# Study material

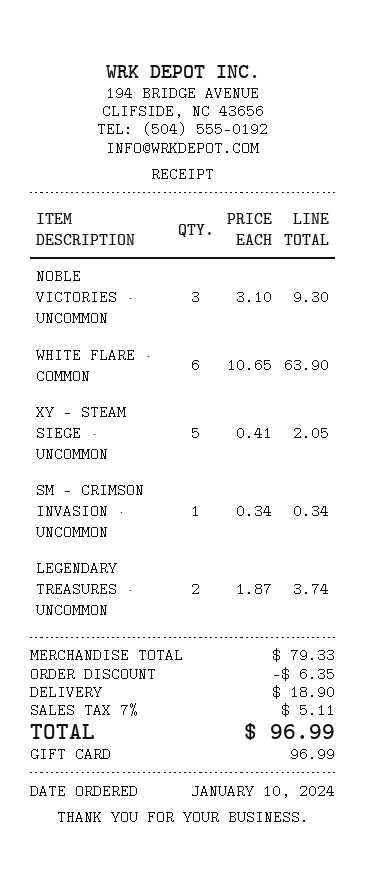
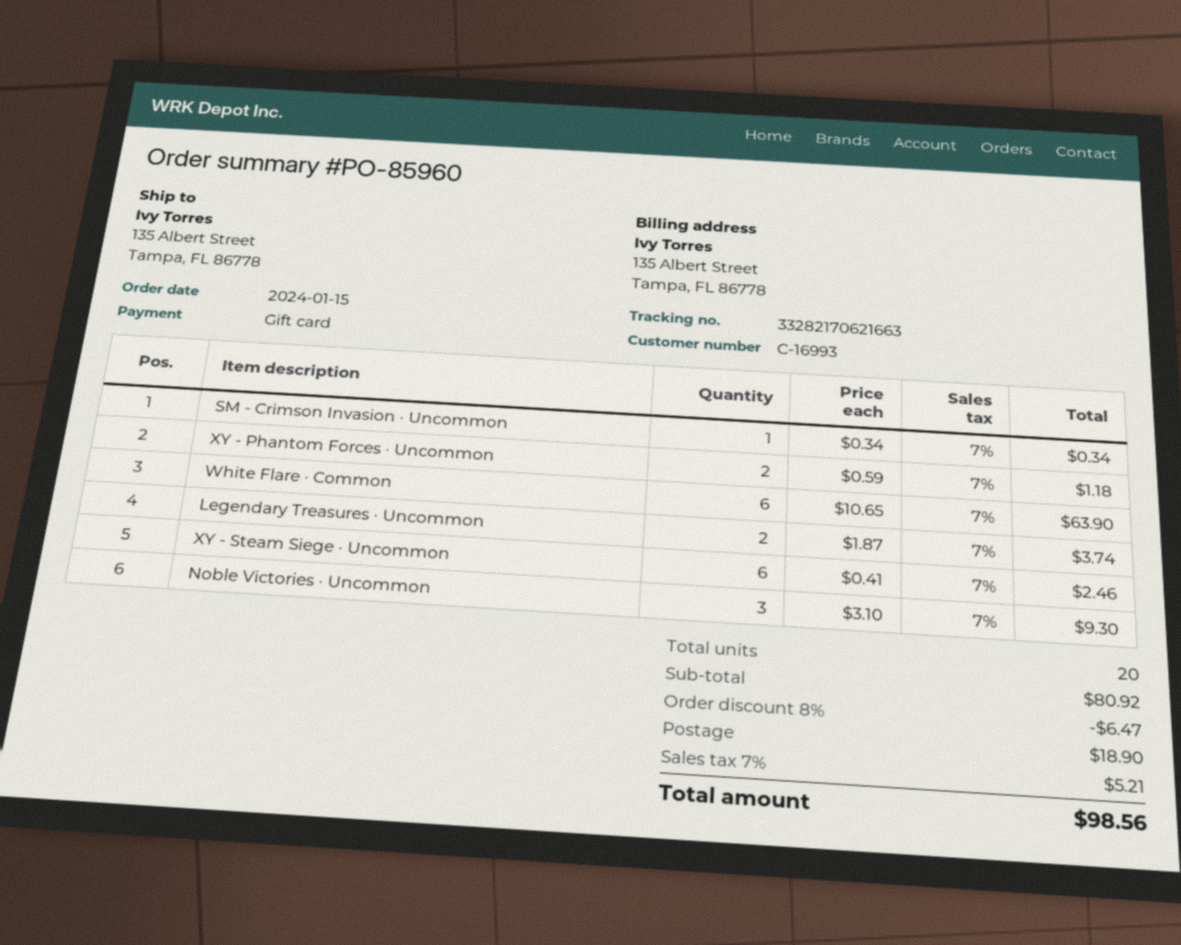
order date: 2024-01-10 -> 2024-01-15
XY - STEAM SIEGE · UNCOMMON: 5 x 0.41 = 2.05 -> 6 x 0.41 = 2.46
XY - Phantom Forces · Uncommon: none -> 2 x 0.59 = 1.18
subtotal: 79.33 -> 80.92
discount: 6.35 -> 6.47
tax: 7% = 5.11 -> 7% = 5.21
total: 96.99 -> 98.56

# Task details
Only the lines from the one that holds "XY - STEAM SIEGE" through the end of the records should appear in the answer, each restated exactly.

# Written solution
XY - STEAM SIEGE · UNCOMMON: 5 x 0.41 = 2.05 -> 6 x 0.41 = 2.46
XY - Phantom Forces · Uncommon: none -> 2 x 0.59 = 1.18
subtotal: 79.33 -> 80.92
discount: 6.35 -> 6.47
tax: 7% = 5.11 -> 7% = 5.21
total: 96.99 -> 98.56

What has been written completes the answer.